[Code change snippets]
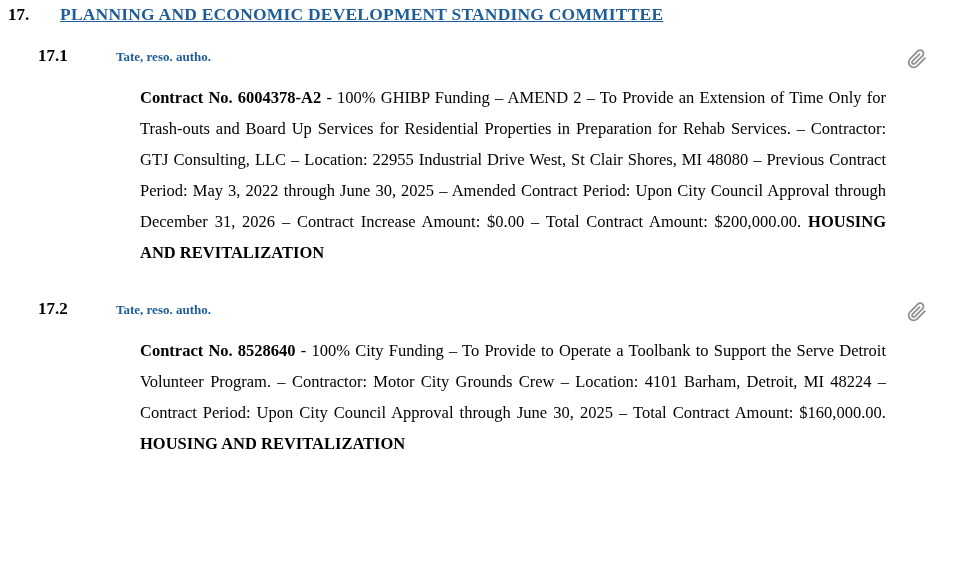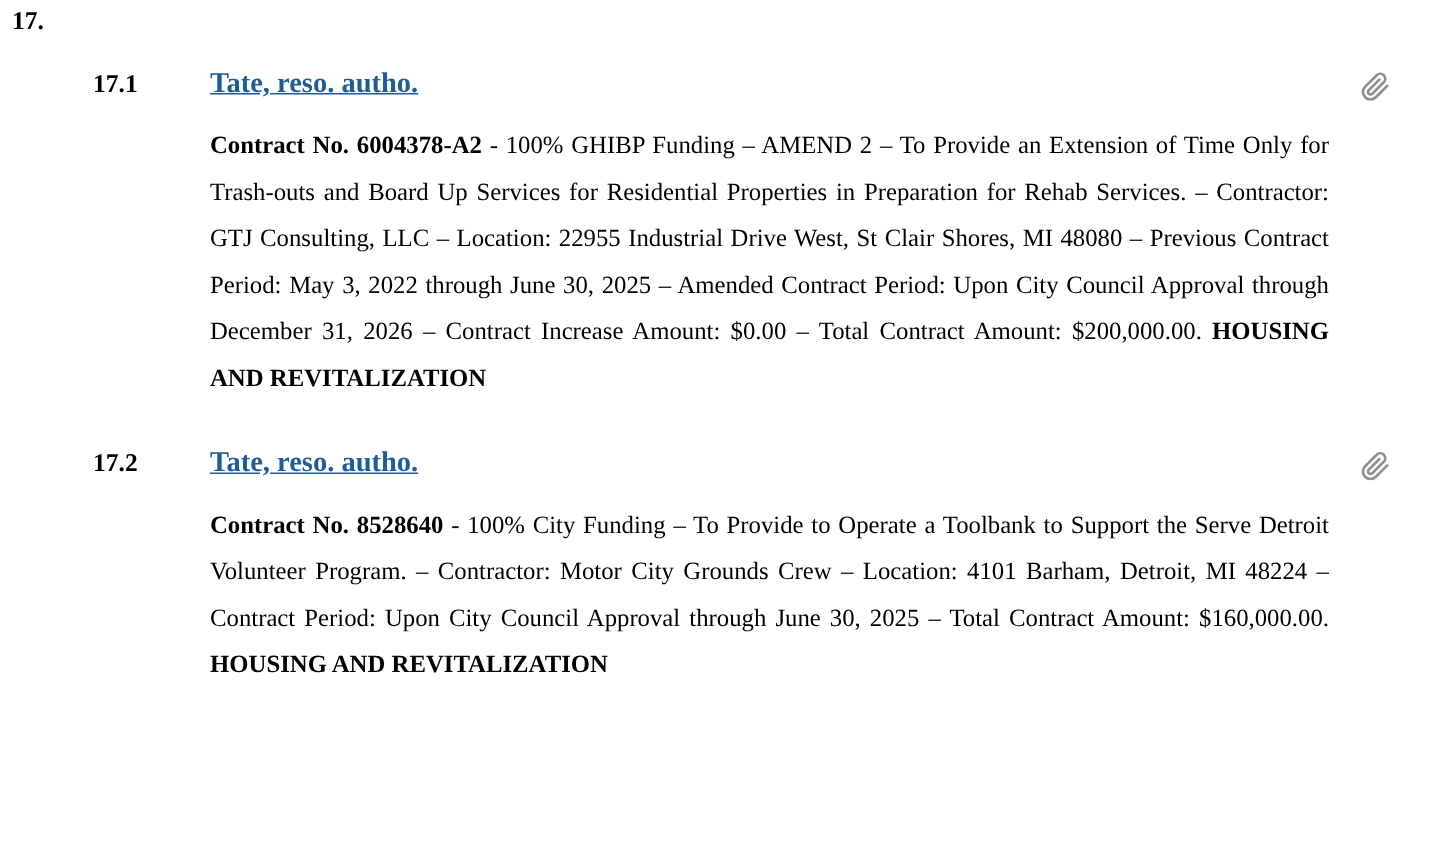--- a/index.html
+++ b/index.html
@@ -98,6 +98,7 @@
 
   <div class="section-header">
     <span class="section-num">17.</span>
+    <a class="section-link">PLANNING AND ECONOMIC DEVELOPMENT STANDING COMMITTEE</a>
   </div>
 
 

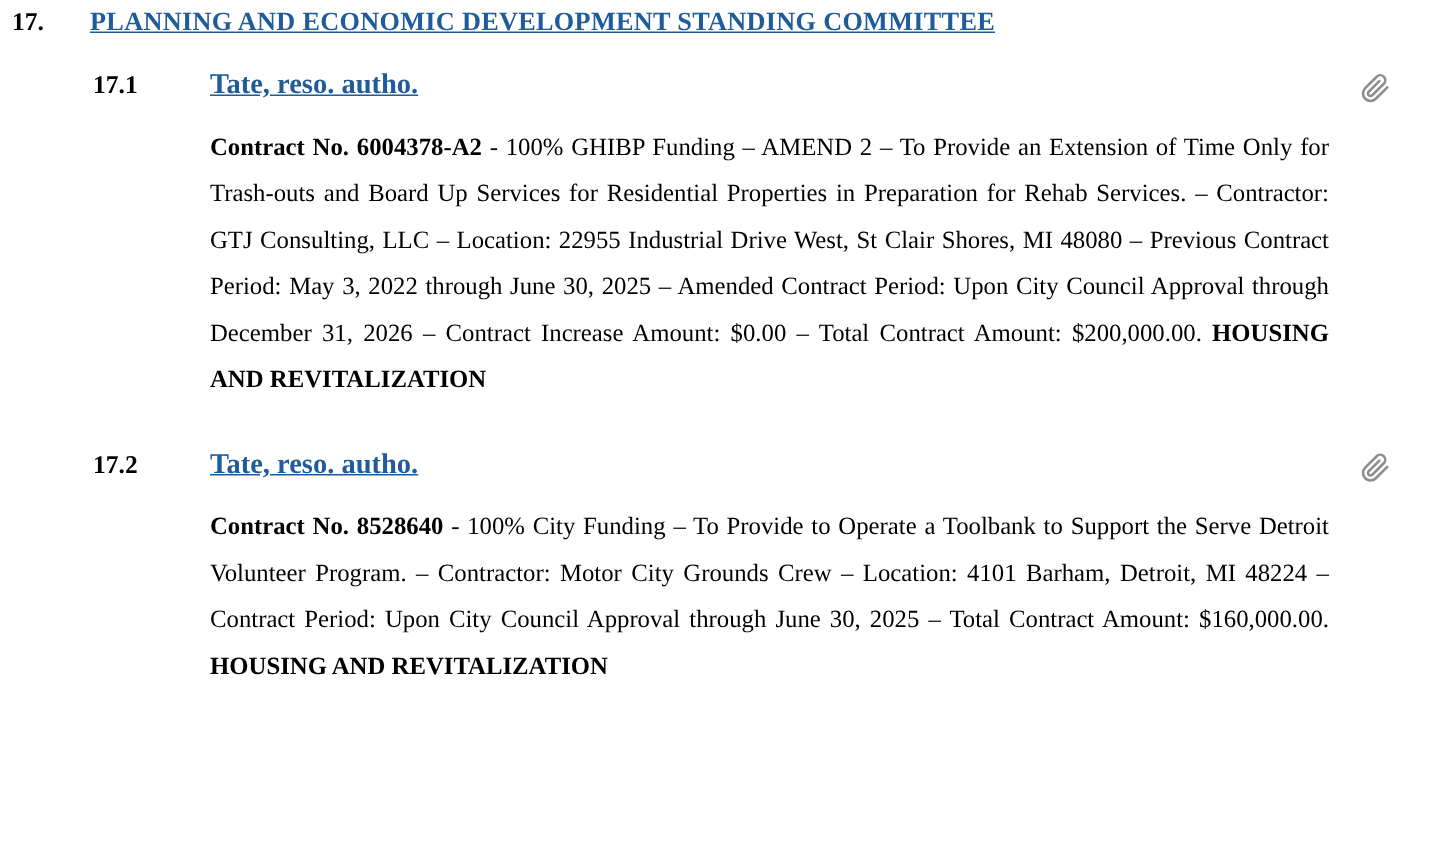--- a/index.html
+++ b/index.html
@@ -57,7 +57,7 @@
     justify-content: center;
   }
   .item-num {
-    margin-left: 62px;
+    margin-left: 38px;
     width: 78px;
     flex: 0 0 auto;
     font-weight: bold;

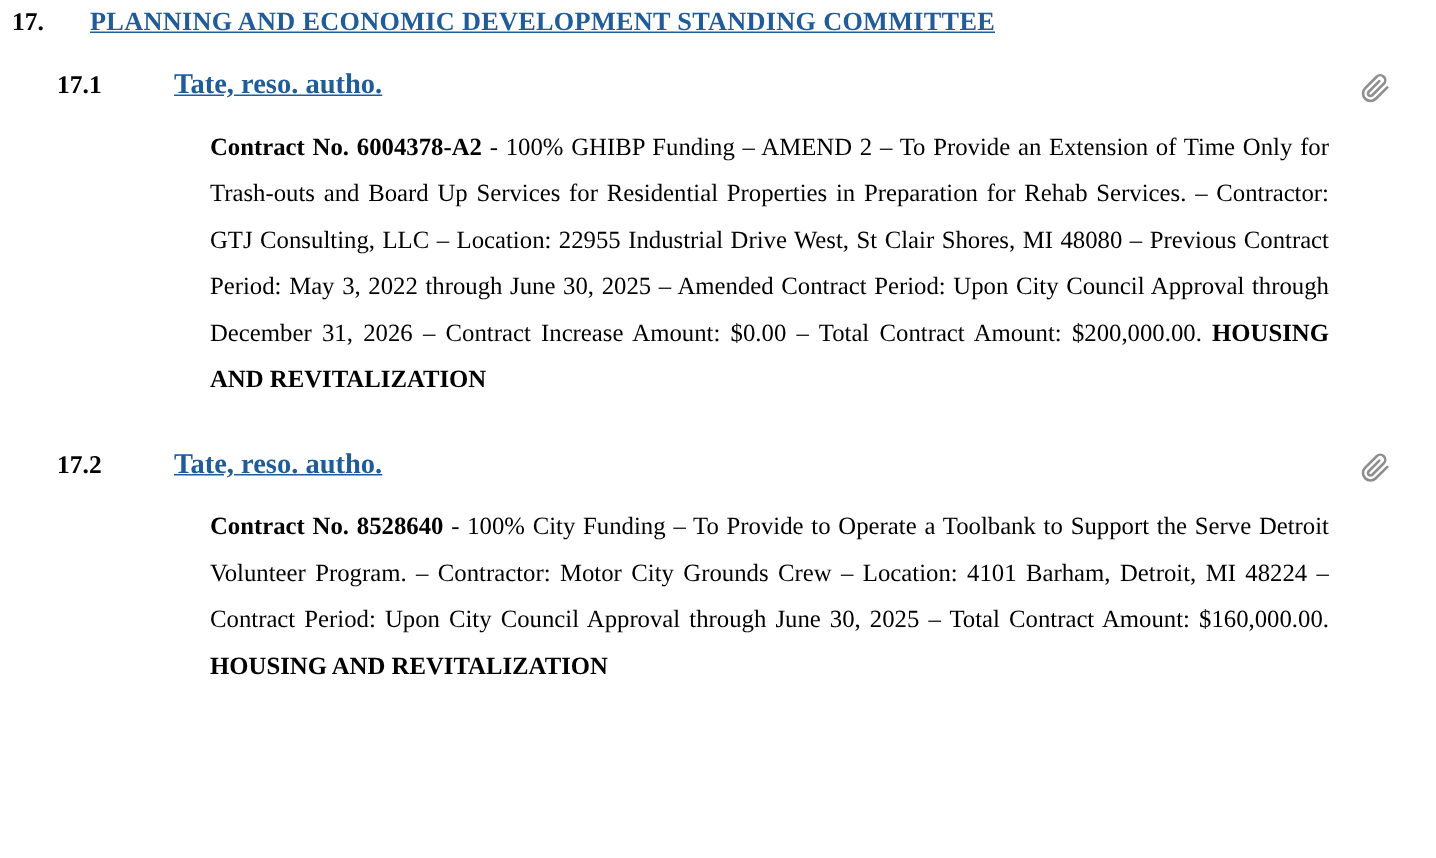--- a/index.html
+++ b/index.html
@@ -65,9 +65,8 @@
   }
   .item-link {
     font-weight: bold;
-    font-size: 19px;
+    font-size: 13px;
     color: var(--link, #1f5c99);
-    text-decoration: underline;
     cursor: pointer;
   }
   .clip {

▸ AIM OF THE TASK
Search the entries for the word "font", then list each line that holds it.

▸ RESULT OF THIS EXERCISE
     font-weight: bold;
     font-weight: bold;
-    font-size: 19px;
+    font-size: 13px;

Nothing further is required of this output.